| Exercise details |
Look through the entries below. Report each line that has the word "Process" in it.

[Revision tracking records]
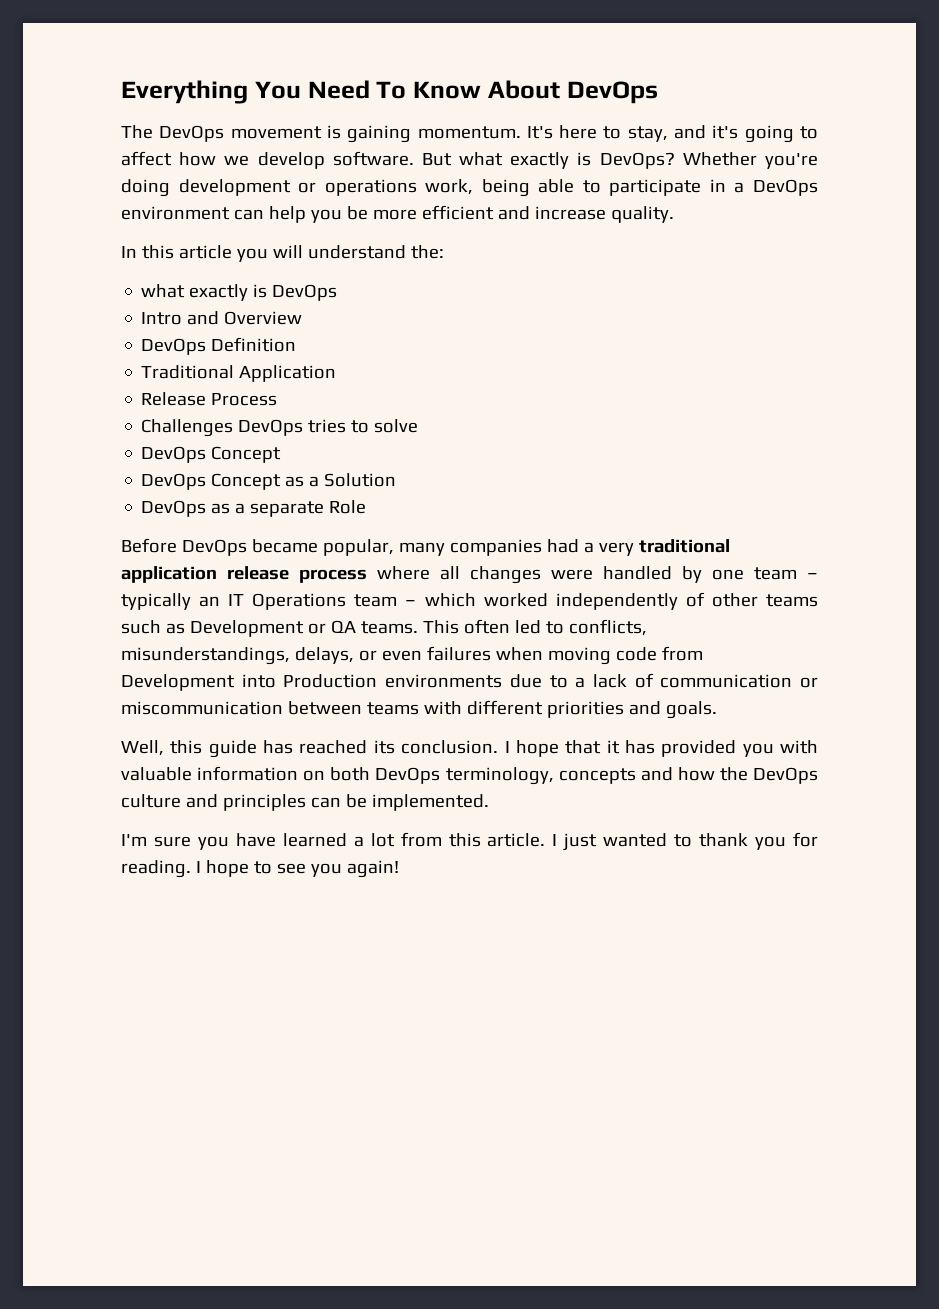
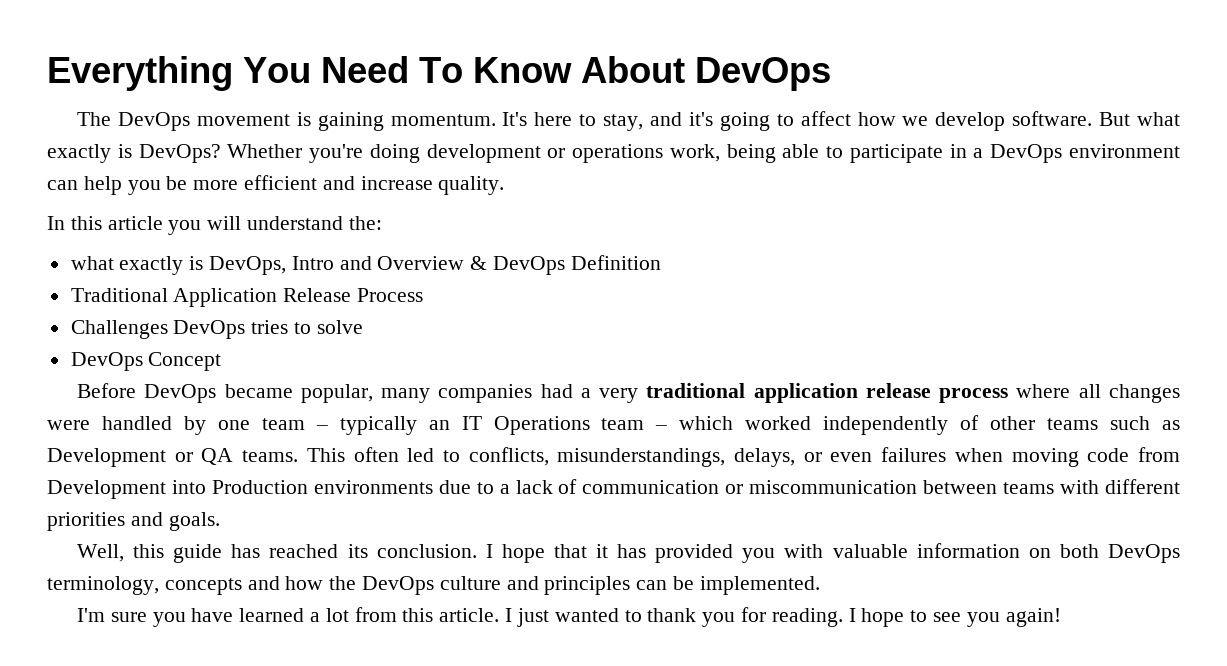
- what exactly is DevOps
- Intro and Overview
- DevOps Definition
+ what exactly is DevOps, Intro and Overview & DevOps Definition
- Traditional Application
- Release Process
+ Traditional Application Release Process
- DevOps Concept as a Solution
- DevOps as a separate Role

| Problem solution |
- Release Process
+ Traditional Application Release Process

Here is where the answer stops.